The plaintiff, who was fifty years old at the time of the administrative hearing and who has some college education, has worked primarily as a truck driver and laborer. He filed claims for Social Security disability benefits and supplemental security income payments, alleging that he became disabled due to a stomach muscle injury, gout, and high blood pressure (Tr. 146). The claims were denied initially and upon reconsideration.

At his request, the plaintiff then received a de novo hearing before an administrative law judge. The law judge found that the plaintiff had severe impairments of osteoarthritis of the left knee and gout (Tr. 25). He concluded that these impairments limited the plaintiff to a wide range of light work (Tr. 28). Specifically, the law judge stated that the plaintiff had the following residual functional capacity (id.):

He can lift and carry 20# occasionally and 10# frequently. He can sit, stand and walk 6 hours in an 8 hour work day. He has no limitations in his ability to push-pull with hand or foot controls. He can frequently climb ramps or stairs, but can only occasionally climb ladders, ropes, or scaffolds, balance, stoop, kneel, crouch, or crawl. He has no manipulative, visual, communicative or environmental limitations. He can hear, understand, remember and carry out simple routine and complex work instructions, and can interact appropriately with co-workers, supervisors and the general public.
The law judge determined that these limitations prevented the plaintiff from performing past work (Tr. 32). However, based upon the plaintiff's age, education, work experience, and residual functional capacity, the law judge decided that the medical-vocational guidelines directed a finding that the plaintiff was not disabled (Tr. 33). The Appeals Council let the decision of the law judge stand as the final decision of the Commissioner.

II.

A. In order to be entitled to Social Security disability benefits and supplemental security income, a claimant must be unable "to engage in any substantial gainful activity by reason of any medically determinable physical or mental impairment which . . . has lasted or can be expected to last for a continuous period of not less than twelve months." 42 U.S.C. 423(d)(1)(A), 1382c(a)(3)(A). A "physical or mental impairment," under the terms of the Act, is one "that results from anatomical, physiological, or psychological abnormalities which are demonstrable by medically acceptable clinical and laboratory diagnostic techniques." 42 U.S.C. 423(d)(3), 1382c(a)(3)(D).

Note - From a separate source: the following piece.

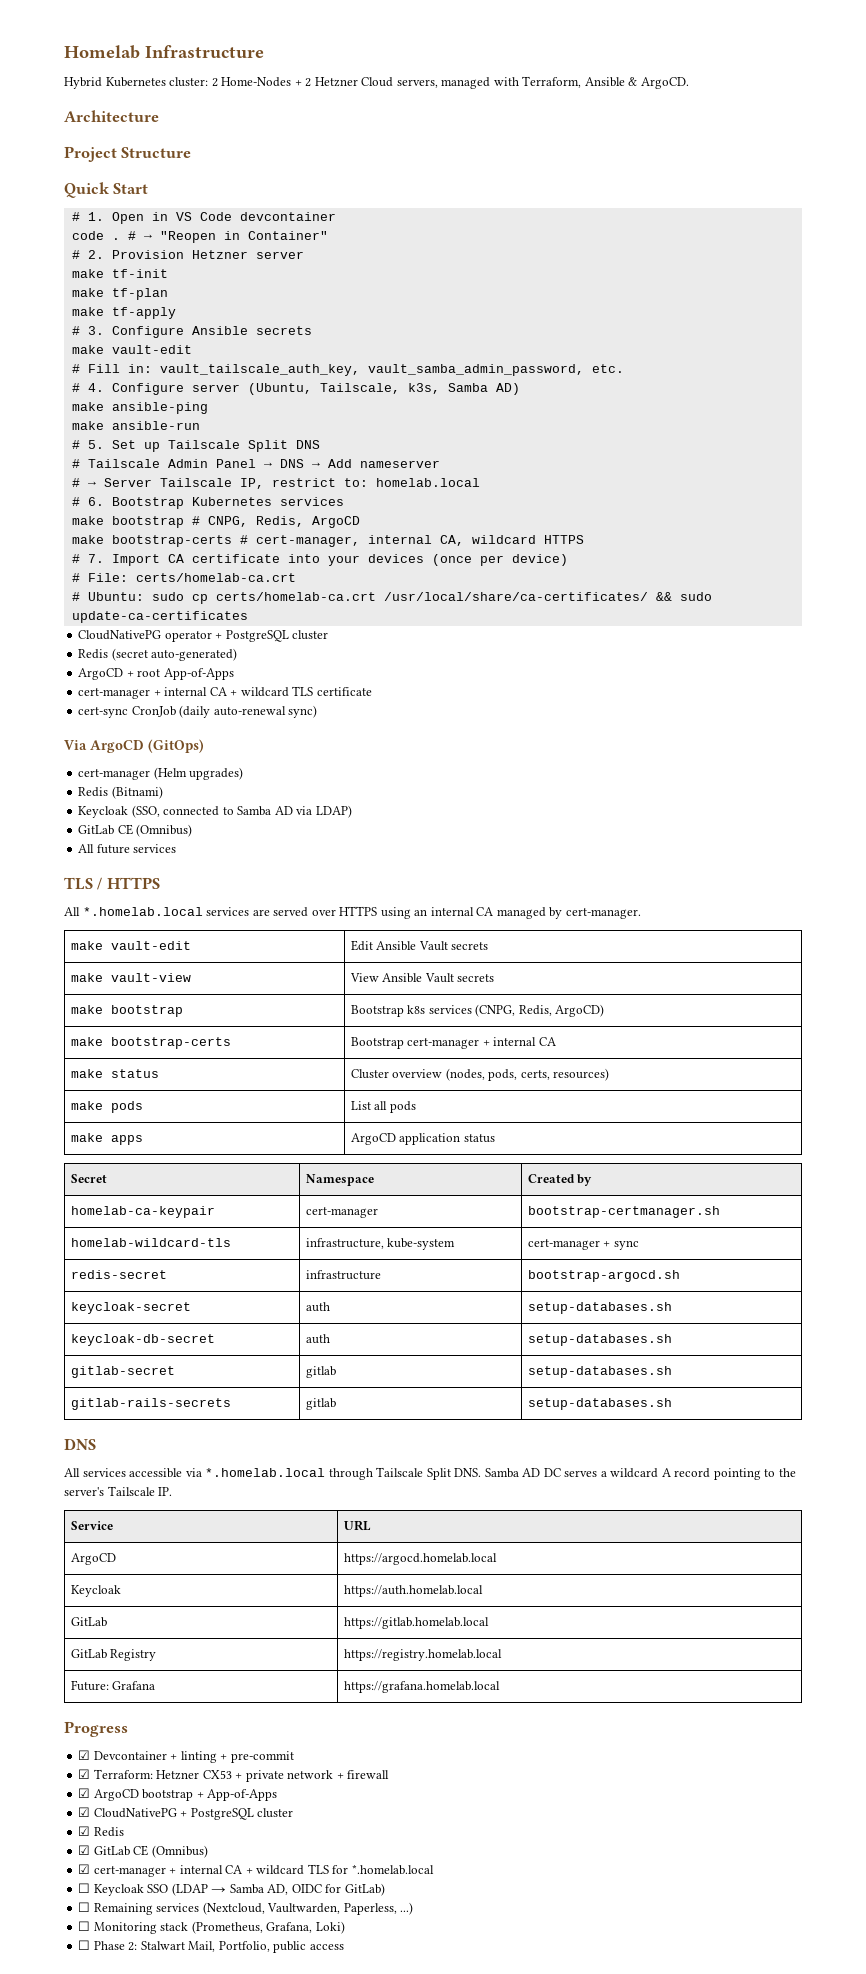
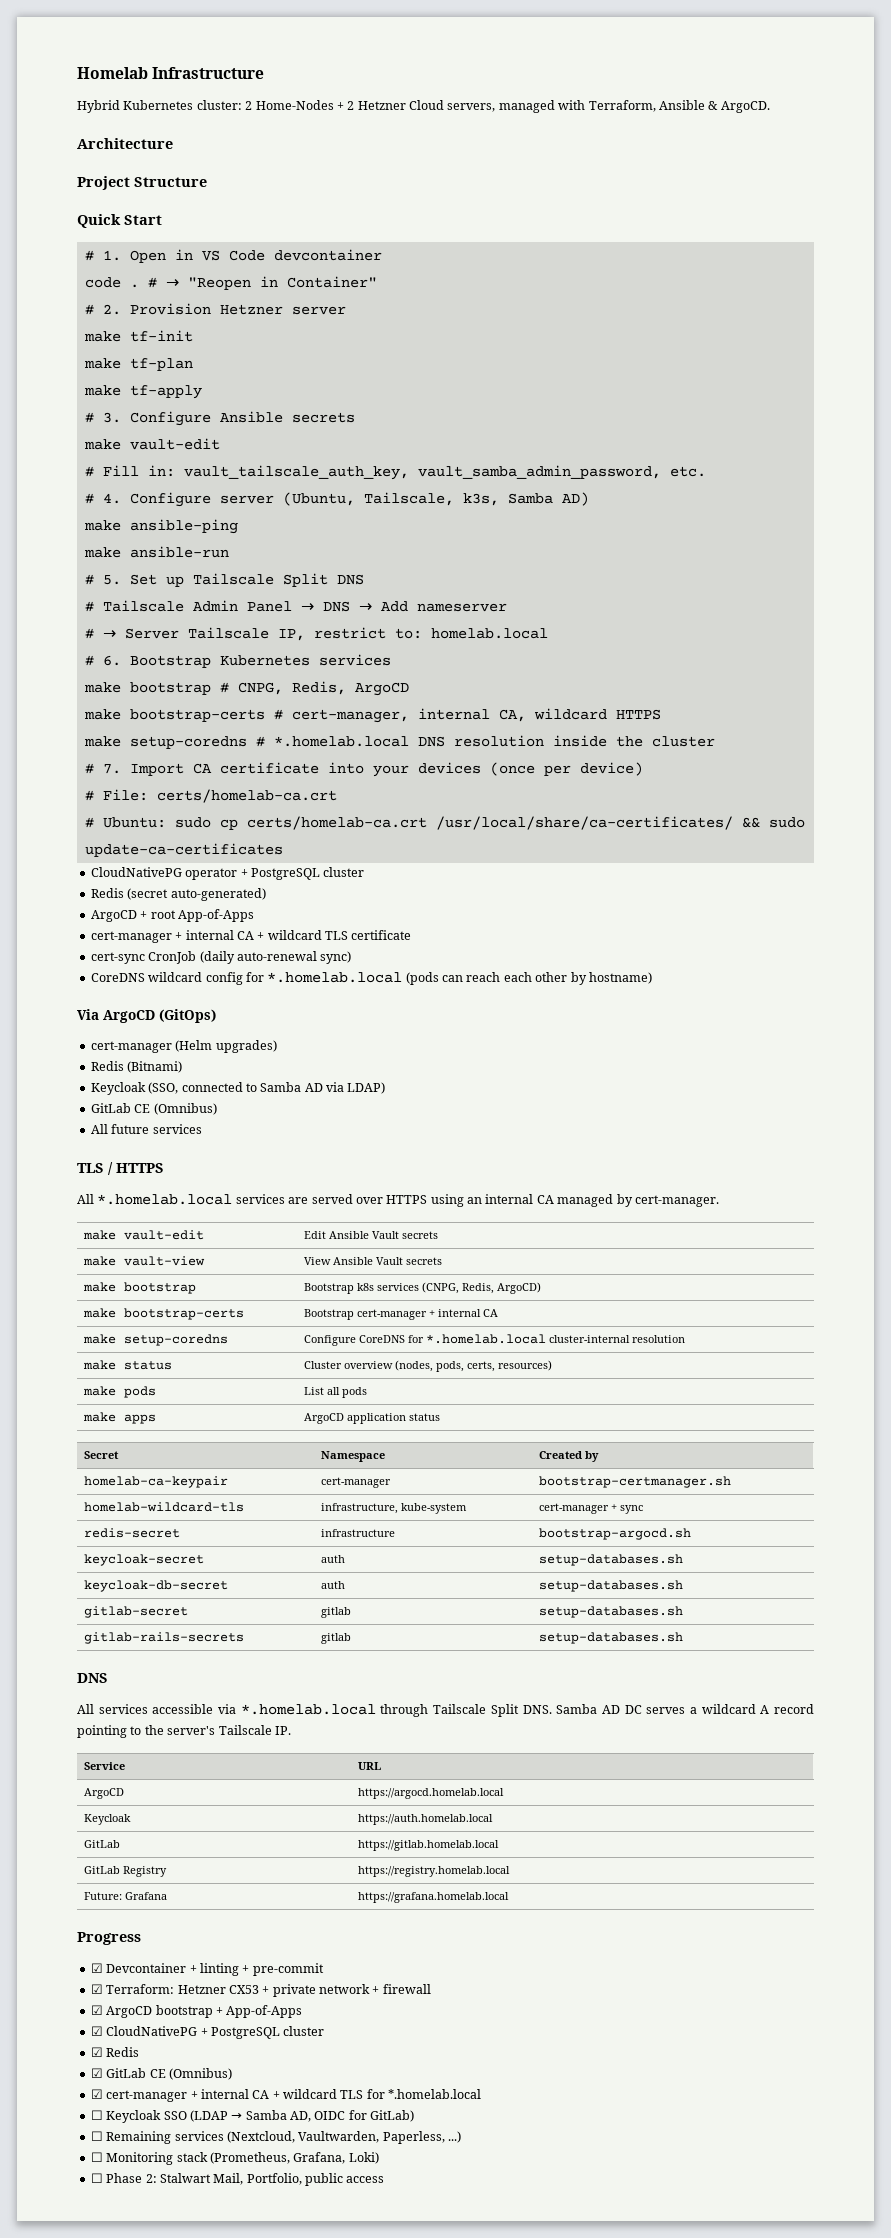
+ make setup-coredns # *.homelab.local DNS resolution inside the cluster
+ CoreDNS wildcard config for *.homelab.local (pods can reach each other by hostname)
+ make setup-coredns | Configure CoreDNS for *.homelab.local cluster-internal resolution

A determination by the Commissioner that a claimant is not disabled must be upheld if it is supported by substantial evidence. 42 U.S.C. 405(g). Substantial evidence is "such relevant evidence as a reasonable mind might accept as adequate to support a conclusion." Richardson v. Perales, 402 U.S. 389, 401 (1971), quoting Consolidated Edison Co. v. NLRB, 305 U.S. 197, 229 (1938). Under the substantial evidence test, "findings of fact made by administrative agencies ... may be reversed ... only when the record compels a reversal; the mere fact that the record may support a contrary conclusion is not enough to justify a reversal of the administrative findings." Adefemi v. Ashcroft, 386 F.3d 1022, 1027 (11th Cir. 2004)(en banc), cert. denied, 544 U.S. 1035 (2005).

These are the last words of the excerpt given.